* [Raw data]:
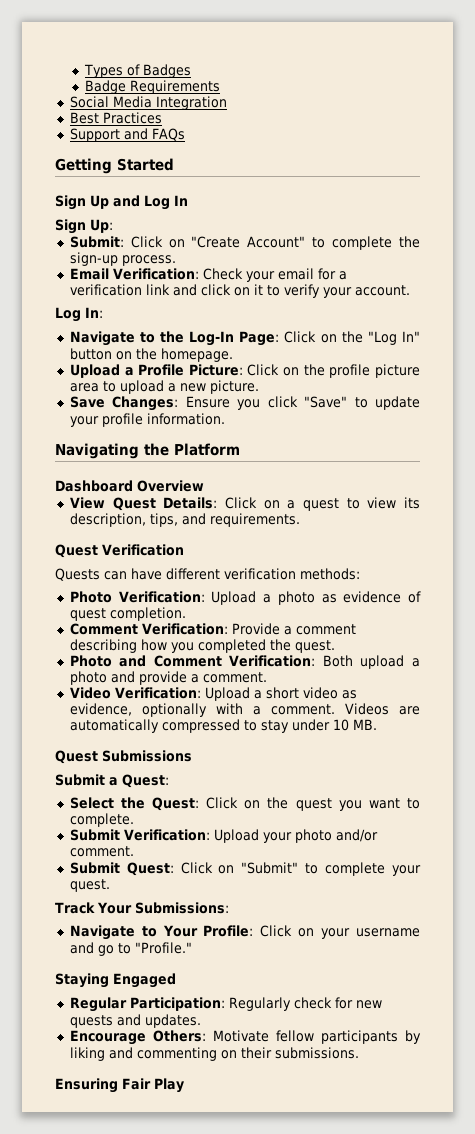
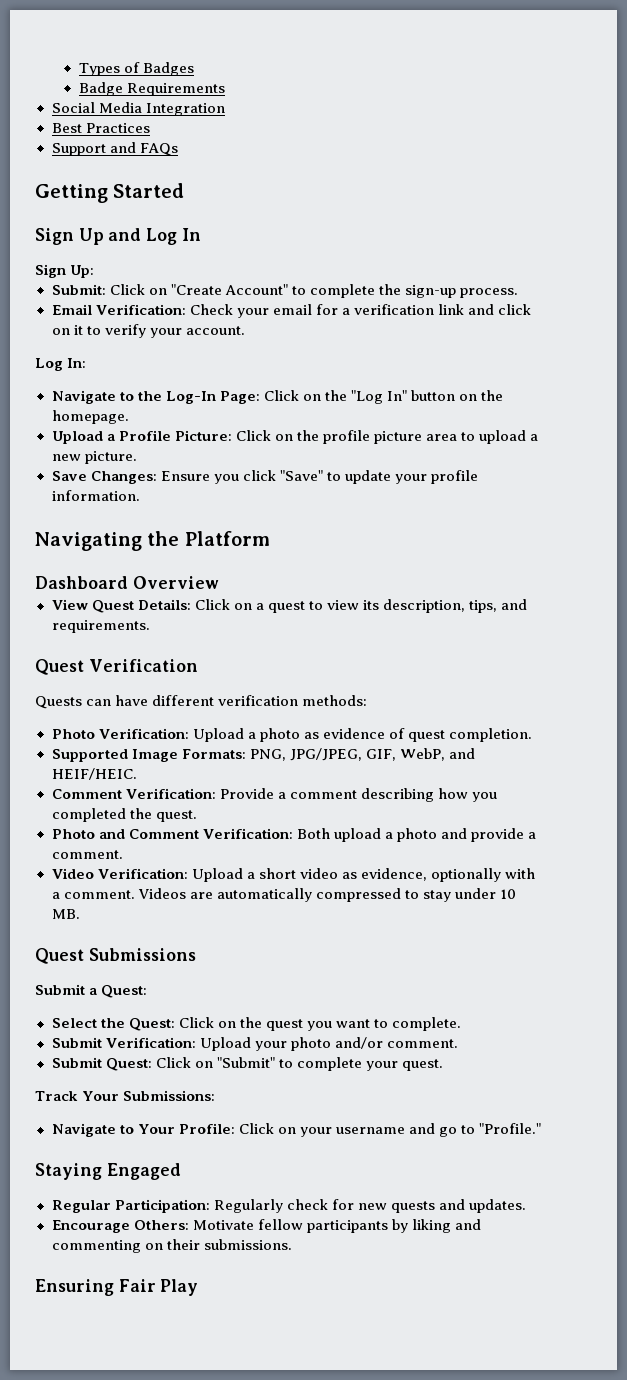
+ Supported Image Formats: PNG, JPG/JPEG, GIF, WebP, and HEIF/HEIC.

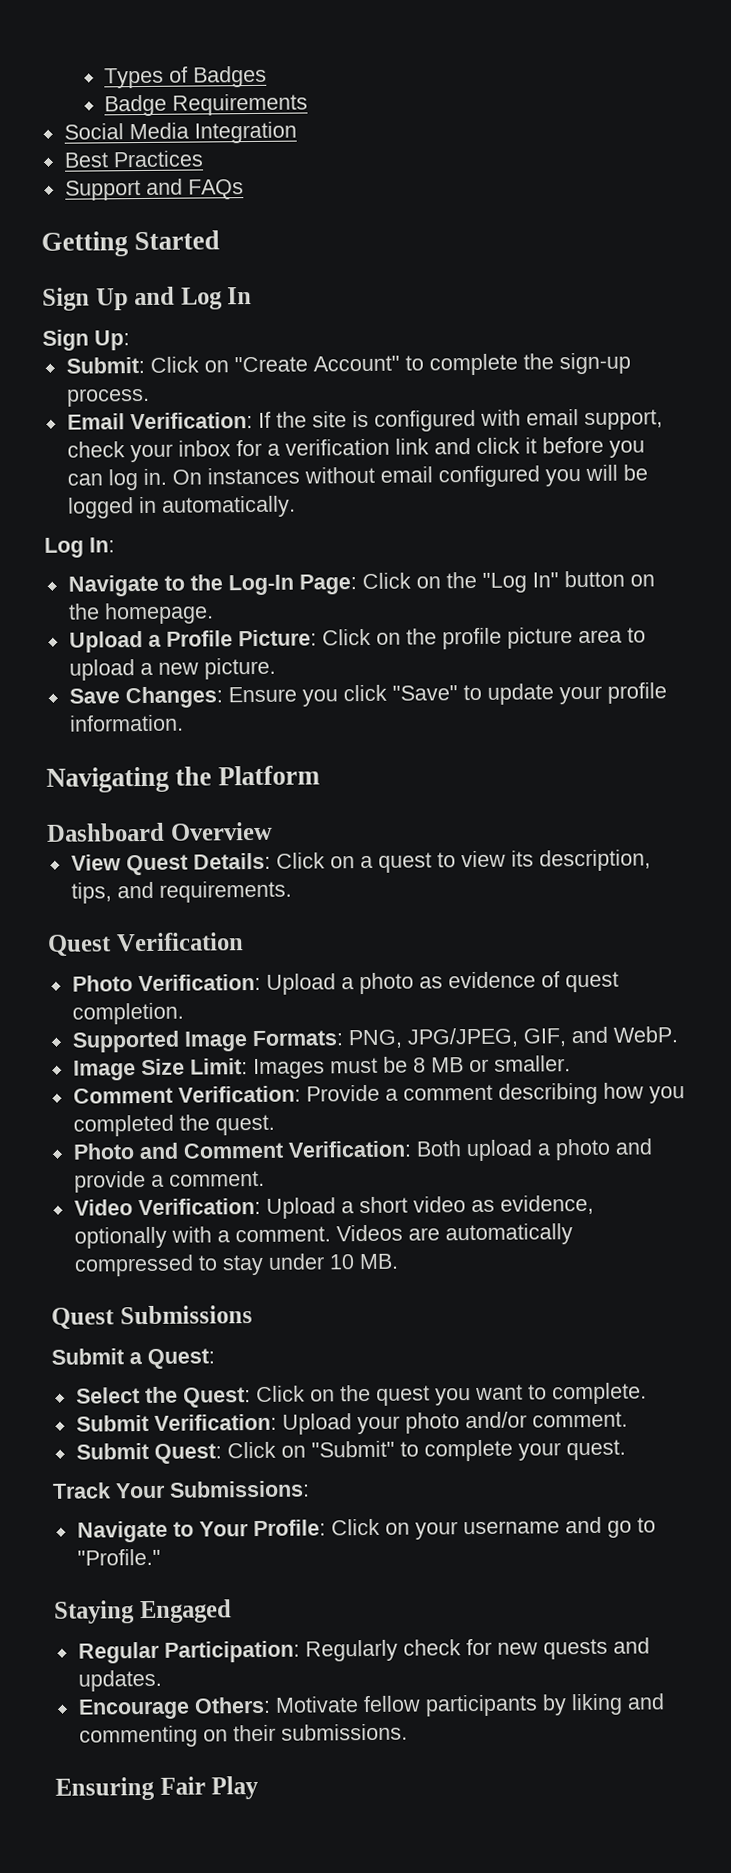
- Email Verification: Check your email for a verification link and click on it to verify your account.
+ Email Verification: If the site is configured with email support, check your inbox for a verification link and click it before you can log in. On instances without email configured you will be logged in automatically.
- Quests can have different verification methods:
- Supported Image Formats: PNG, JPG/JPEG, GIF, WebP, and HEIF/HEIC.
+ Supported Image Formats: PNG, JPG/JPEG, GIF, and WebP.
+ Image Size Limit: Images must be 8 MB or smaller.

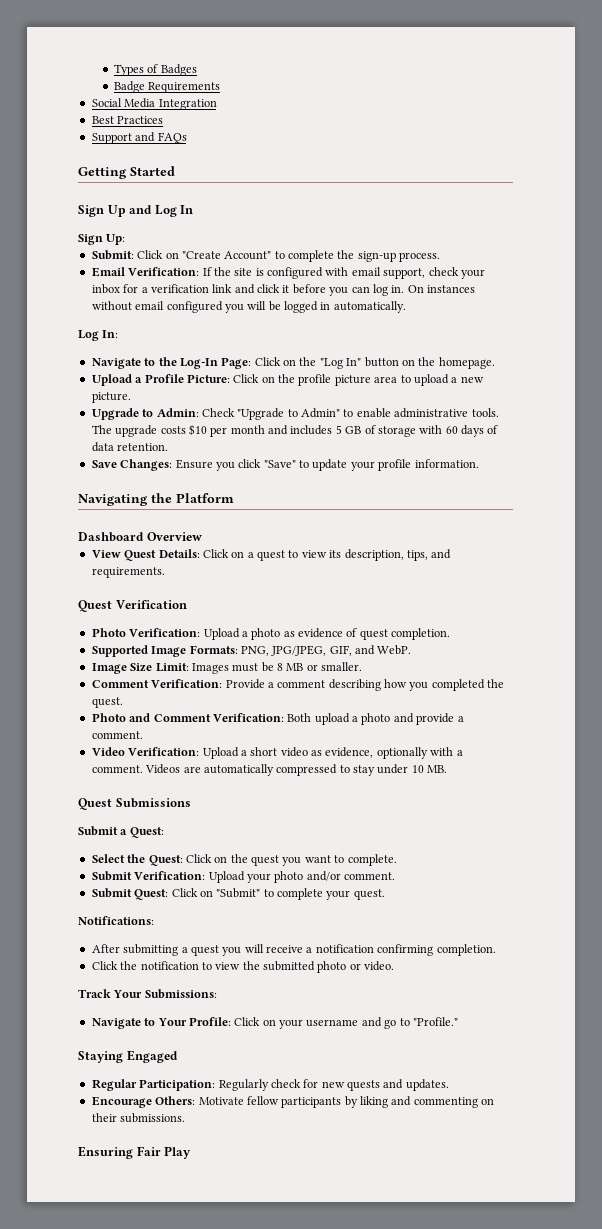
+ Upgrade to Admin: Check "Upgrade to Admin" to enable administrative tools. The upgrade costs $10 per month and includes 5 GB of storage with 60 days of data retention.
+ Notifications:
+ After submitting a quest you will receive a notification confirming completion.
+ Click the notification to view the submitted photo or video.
---
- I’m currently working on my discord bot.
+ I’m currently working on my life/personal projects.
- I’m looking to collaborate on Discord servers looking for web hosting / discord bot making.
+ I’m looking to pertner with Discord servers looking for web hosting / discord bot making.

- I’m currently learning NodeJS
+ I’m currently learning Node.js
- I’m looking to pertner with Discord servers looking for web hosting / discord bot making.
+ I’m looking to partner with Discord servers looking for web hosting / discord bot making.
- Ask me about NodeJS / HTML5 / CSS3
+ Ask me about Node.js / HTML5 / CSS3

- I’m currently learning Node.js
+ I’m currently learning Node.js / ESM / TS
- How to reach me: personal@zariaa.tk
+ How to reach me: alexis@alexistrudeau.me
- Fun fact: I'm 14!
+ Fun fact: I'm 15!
* * *
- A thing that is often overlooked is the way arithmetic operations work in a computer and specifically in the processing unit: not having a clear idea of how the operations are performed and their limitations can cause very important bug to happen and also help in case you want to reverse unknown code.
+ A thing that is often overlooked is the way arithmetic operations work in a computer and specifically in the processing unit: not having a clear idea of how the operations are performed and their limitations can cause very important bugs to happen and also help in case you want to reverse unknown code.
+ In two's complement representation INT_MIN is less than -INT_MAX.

* [Task to complete]: Above are the records; print exactly the lines from the line with "very important bugs" to the line with "less than -INT_MAX.", including both, and nothing else.

* [The completed task]:
+ A thing that is often overlooked is the way arithmetic operations work in a computer and specifically in the processing unit: not having a clear idea of how the operations are performed and their limitations can cause very important bugs to happen and also help in case you want to reverse unknown code.
+ In two's complement representation INT_MIN is less than -INT_MAX.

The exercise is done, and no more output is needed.